For reasons that are not yet fully clear (and possibly never will be), it appears that in the case of the Turoe Stone, the pre-Christian Celts raised the strength, sophistication, and complexity of their spiritual abstractions and symbolism to the highest level by far that they ever used in their stone art; and, in so doing, they may (in a way similar to the later situation regarding the Book of Kells) have given to the world the finest example of abstract stone art ever produced.

Believed to have been carved sometime around 150 BC to 250 BC. the top of the stone is bounded by a three-plane set of curved ornaments, cleverly assembled from a collection of basic repeating patterns such as trumpet-ends, triskeles (symbols consisting of three bent limbs radiating from a center), and even stylized animal heads. Some of the designs are present in both positive and negative forms. All things considered, and as with the Book of Kells, it would seem that the production of this piece of art required amazing abilities: which possibly do not exist in our time.

The English name "Turoe" comes from Irish place name "Cloch an Tuair Rua" - which means "The Stone of the Red Pasture"; and it is thought that the word Red in this particular place name is symbolic of the bloody human sacrifices which apparently were part of the pre-Christian Celtic culture.
However incredible it may feel to us in our time (1999 AD), the ritualistic killing (and replacing) of their aging Kings appears nevertheless to have been a core feature of the pre-Christian Celtic culture; and allowing for all the extra thought and care which appears to have gone into the symbols on the Turoe Stone, it seems possible that the nearby Rath of Feerwore (where the Turoe Stone originally stood) may have been their most important site.
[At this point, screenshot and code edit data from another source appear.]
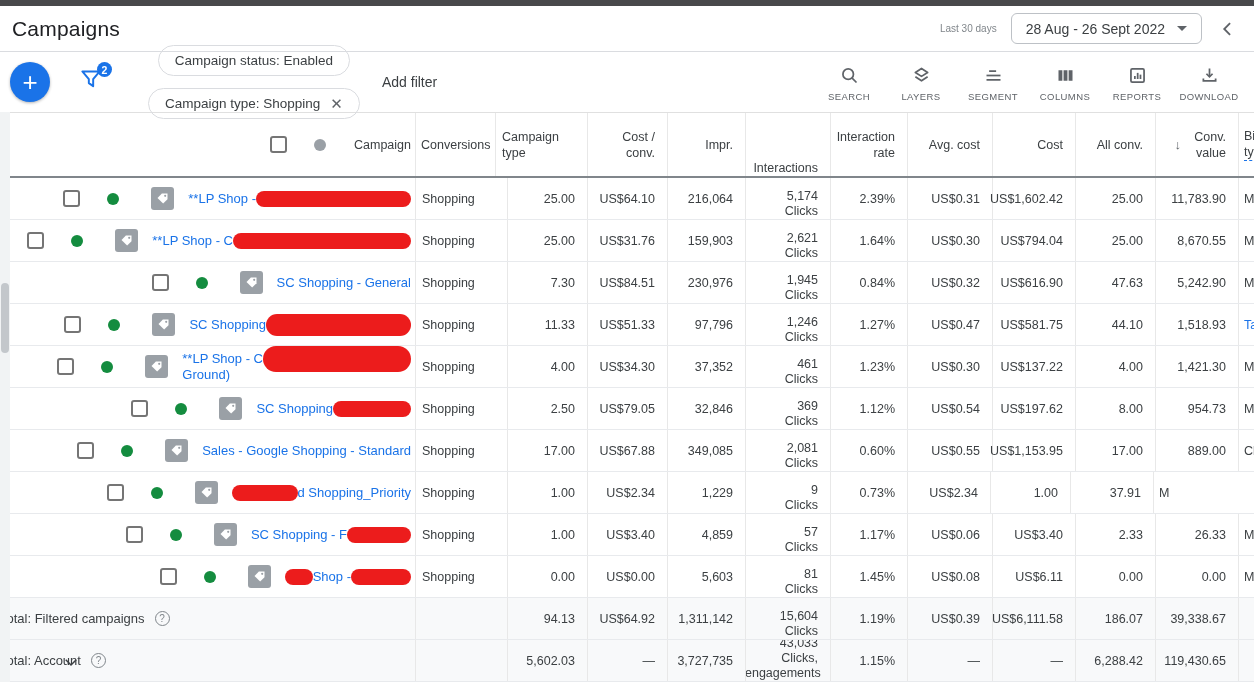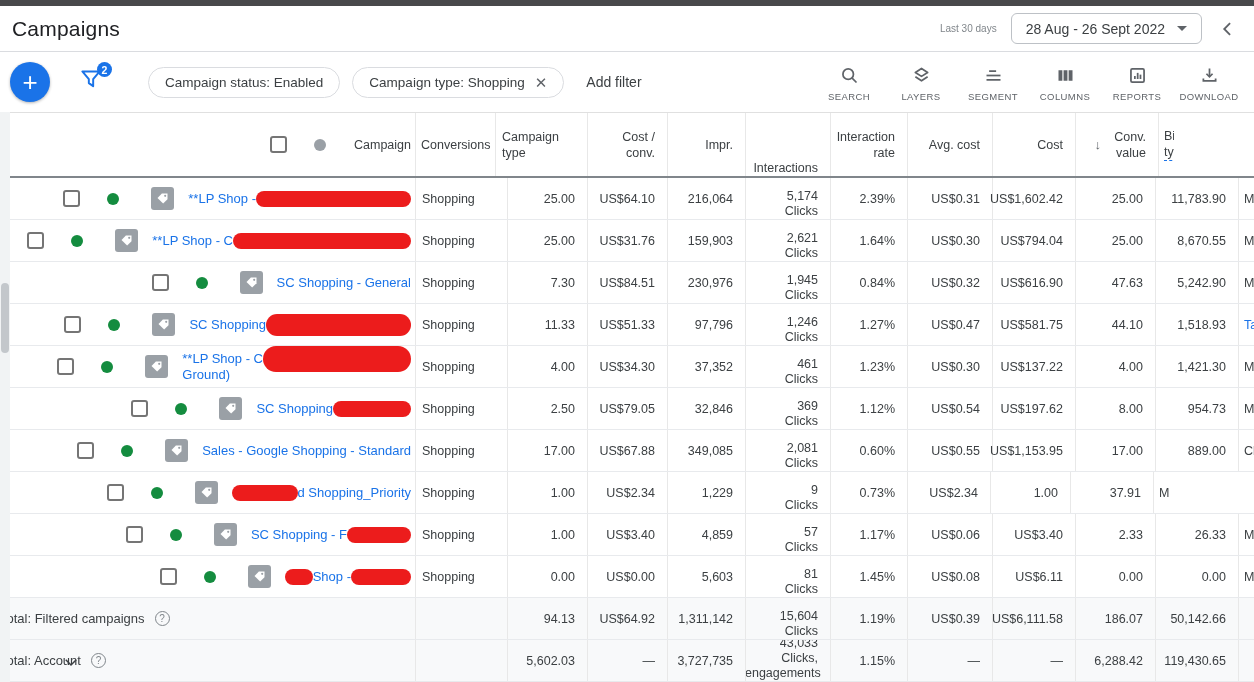--- a/index.html
+++ b/index.html
@@ -25,21 +25,21 @@
 
   
   .toolbar { height:60px; display:flex; align-items:center; padding:0 10px; }
   .add-btn { width:40px; height:40px; border-radius:50%; background:#1a73e8; border:none;
     color:#fff; font-size:26px; line-height:38px; text-align:center; cursor:pointer;
     box-shadow:0 1px 3px rgba(0,0,0,.3); flex:none; }
   .funnel-wrap { position:relative; margin-left:28px; width:30px; height:32px; cursor:pointer; flex:none; }
   .funnel-badge { position:absolute; top:-4px; right:-4px; width:15px; height:15px;
     border-radius:50%; background:#1a73e8; color:#fff; font-size:10.5px; font-weight:700;
     display:flex; align-items:center; justify-content:center; }
-  .chips { display:flex; align-items:center; gap:12px; margin-left:40px; }
+  .chips { display:flex; align-items:center; gap:12px; margin-left:40px;flex-direction:column; }
   .chip { display:flex; align-items:center; gap:10px; border:1px solid #dadce0;
     border-radius:16px; height:31px; padding:0 16px; font-size:13.5px; color:#3c4043;
     cursor:pointer; white-space:nowrap; }
   .chip-x { font-size:15px; color:#5f6368; cursor:pointer; line-height:1; }
   .add-filter { margin-left:22px; font-size:14px; font-weight:500; color:#3c4043; cursor:pointer; }
   .actions { margin-left:auto; display:flex; align-items:flex-start; gap:10px; padding-right:4px; }
   .action { width:62px; display:flex; flex-direction:column; align-items:center; gap:5px;
     cursor:pointer; padding-top:2px; }
   .action-label { font-size:9.5px; color:#5f6368; letter-spacing:.4px; }
 
@@ -232,20 +232,23 @@
         </div>
       <div class="c c-rate">
           <span>Interaction rate</span>
         </div>
       <div class="c c-avgcost">
           <span>Avg. cost</span>
         </div>
       <div class="c c-cost">
           <span>Cost</span>
         </div>
+      <div class="c c-allconv">
+          <span>All conv.</span>
+        </div>
       <div class="c c-convvalue">
         <span class="sort-arrow">↓</span>
         <span class="lbl">Conv. value</span>
       </div>
       <div class="c c-bid">
         <span>Bid</span>
         <span class="bid-ul">type</span>
       </div>
     </div>
     <div id="rows">
@@ -819,21 +822,21 @@
           <div class="c c-avgcost">
             <span>US$0.39</span>
           </div>
           <div class="c c-cost">
             <span>US$6,111.58</span>
           </div>
           <div class="c c-allconv">
             <span>186.07</span>
           </div>
           <div class="c c-convvalue">
-            <span>50,142.66</span>
+            <span>39,338.67</span>
           </div>
           <div class="c c-bid">
             <span></span>
           </div>
         </div>
         <div class="trow totrow">
           <div class="tot-label-cell">
             <span class="tot-expand"><svg width="18" height="18" viewBox="0 0 24 24">
                 <path d="M5 9 L12 16 L19 9" fill="none" stroke="#3c4043" stroke-width="2"></path>
               </svg></span>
Whatever the situation regarding other speculations, few seem to doubt that the basic shape of the Turoe Stone was very deliberately chosen to represent what continues to be mankind's most potent symbol of regeneration: and through regeneration, genetic survival which transcends death.
In recent years, and to the dismay of many well informed visitors who travel great distances from all over the world to see it, it looks as though acid rain may be eating away at the Turoe Stone in a way which should seriously concern us all? In addition, there is also concern regarding issues such as vandalism and art theft.

Location
Situated about 5 miles North of Loughrea. Take the R350 North from Loughrea towards New Inn as you come into the village of Bullaun you take a left turn (signposted Turoe Stone). The stone is situated on a Pet farm about 1/2 mile up this road on the right hand side.